Eis o que os Evangelhos e os Atos dos Apóstolos nos relatam.
Quem
apresenta Pedro como ‘papa’ é o historiador Eusébio de Cesareia, no século IV
dC. Historiador da Corte de Constantino, ele procura alinhar a história do
cristianismo ao padrão dinástico em voga na historiografia imperial
romana. Elabora uma lista de sucessivos bispos para todos os lugares
onde existem comunidades e o faz frequentemente de forma aleatória. Desse modo
remonta até as origens: Depois do martírio de Pedro e Paulo, o primeiro
a obter o episcopado na igreja de Roma foi Lino(História Eclesiástica, 3,
2). Hoje, peregrinos-turistas que visitam a Basílica de São Pedro em Roma,
leem, inscritas na imensa cúpula, as palavras ‘Tu es Petrus et super hanc
petram aedificabo ecclesiam meam’ (Mt 16, 18). Será que essas palavras são
entendidas por esses católicos no sentido em que Jesus as pronunciou?
6.
Por que temos tanta dificuldade em ler os evangelhos ironicamente?
O
problema provém de nossa educação religiosa. Os evangelhos nos foram
apresentados como oráculos infalíveis a proferir verdades eternas e doutrinas
imutáveis. Montou-se um enorme mecanismo, dentro do qual os evangelhos
funcionam como engrenagens que fazem os eixos se movimentarem. Não aprendemos a
situar os evangelhos em seus devidos contextos históricos, sociais, políticos e
psicológicos, o que nos levaria a descobrir seu caráter irônico. Mas, quando
partimos ‘em busca de Jesus de Nazaré’ (veja meu livro, publicado sob esse
título pela Paulus de São Paulo em 2016), nossa leitura dos evangelhos é capaz
de mudar. Hoje já dispomos de livros que não fogem ao enfoque irônico, como,
por exemplo, ‘Um Jesus cordial’ de Diego Irrarazaval (Paulinas, São Paulo, 2003)

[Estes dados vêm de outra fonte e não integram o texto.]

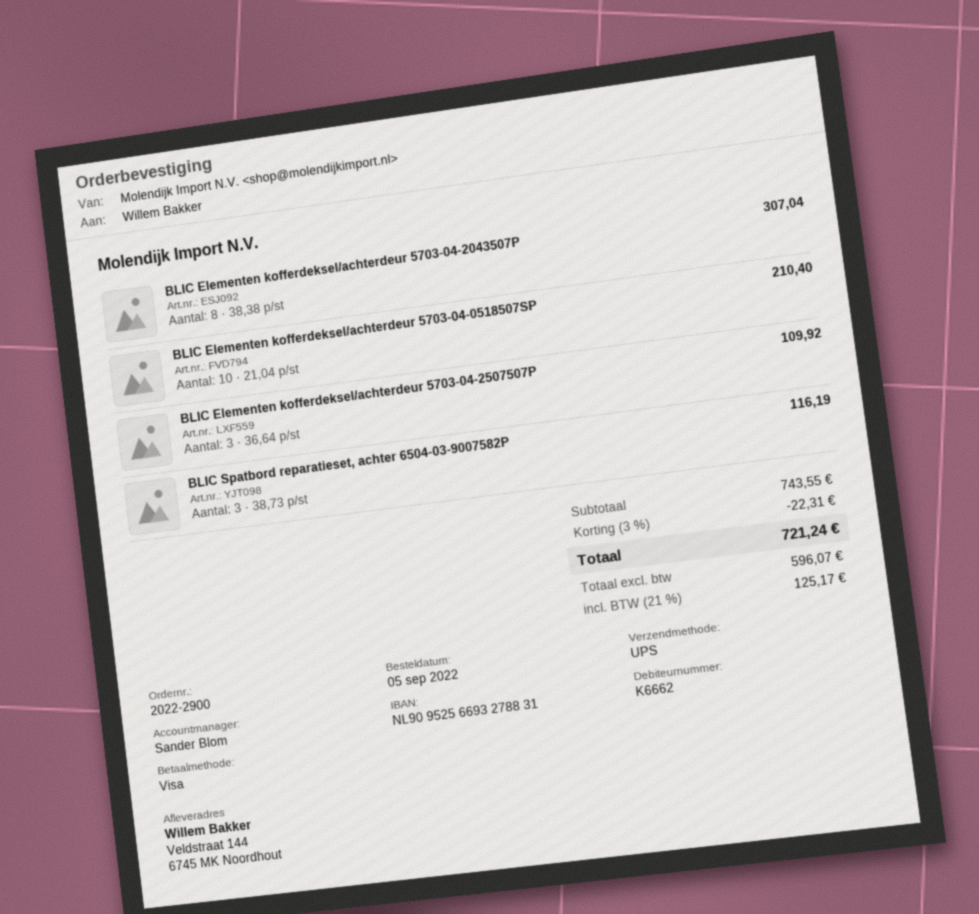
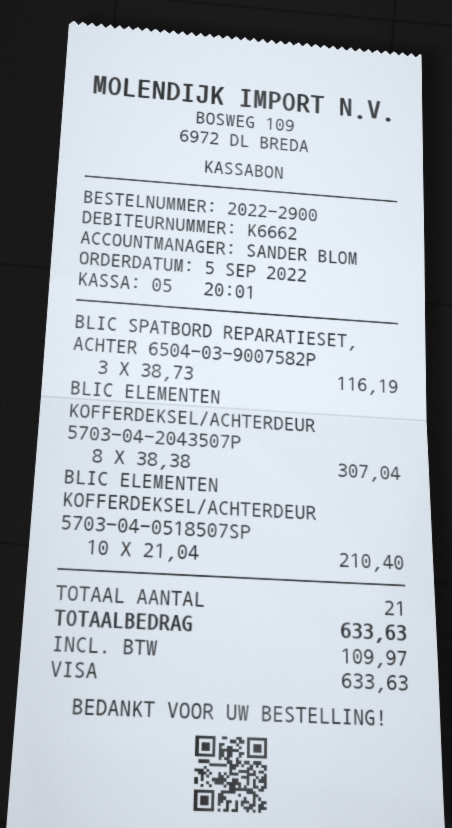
BLIC Elementen kofferdeksel/achterdeur 5703-04-2507507P: 3 x 36.64 = 109.92 -> none
discount: 3% = 22.31 -> none
tax: 125.17 -> 109.97
total: 721.24 -> 633.63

ou ‘Um Jesus popular’ de Néstor Míguez (Paulus, São Paulo, 2013). Fora do
Brasil há muitos livros na mesma linha, como ‘Christ, a crisis in the life of
God’, de Jack Miles (Heinemann, London, 2001), ‘Festa dos Foliões’ de Harvey
Cox (Vozes, 1974), ou ‘O Evangelho segundo Jesus Cristo’ de José Saramago
(Companhia das Letras). Além de outros.
7.
‘Extra ironiam nulla salus’.
No
dia 18 de junho de 2017, o Cardeal Ravasi, presidente do Pontifício Conselho
para a Cultura, comentou, num artigo publicado no jornal italiano ‘Il Sole 24
Ore’, um livro do jesuíta alemão Hugo Rahner, onde se encontra a expressão:
‘extra ironiam nulla salus’. O cardeal explica que, para descobrir o Jesus
irônico nas narrativas evangélicas, o leitor tem de ser, ele também, imbuído de
espírito irônico: ‘Fora da ironia, não dá para ler corretamente os evangelhos’.
Essa é uma afirmação de peso. Quem lê as narrativas evangélicas numa
perspectiva hierática, mecanicista, dogmática, imutável e intocável,
dificilmente percebe a dimensão dramática e psicológica, profundamente humana,
dessa literatura, que apela a todos os homens, não só aos cristãos. Eis o que
escreve o Cardeal Ravasi e eu não tenho nada a acrescentar.
Eduardo Hoornaert foi professor catedrático de História da Igreja. É membro fundador da Comissão de Estudos da História da Igreja na América Latina (CEHILA). Atualmente está estudando a formação do cristianismo nas suas origens, especificamente os dois primeiros séculos.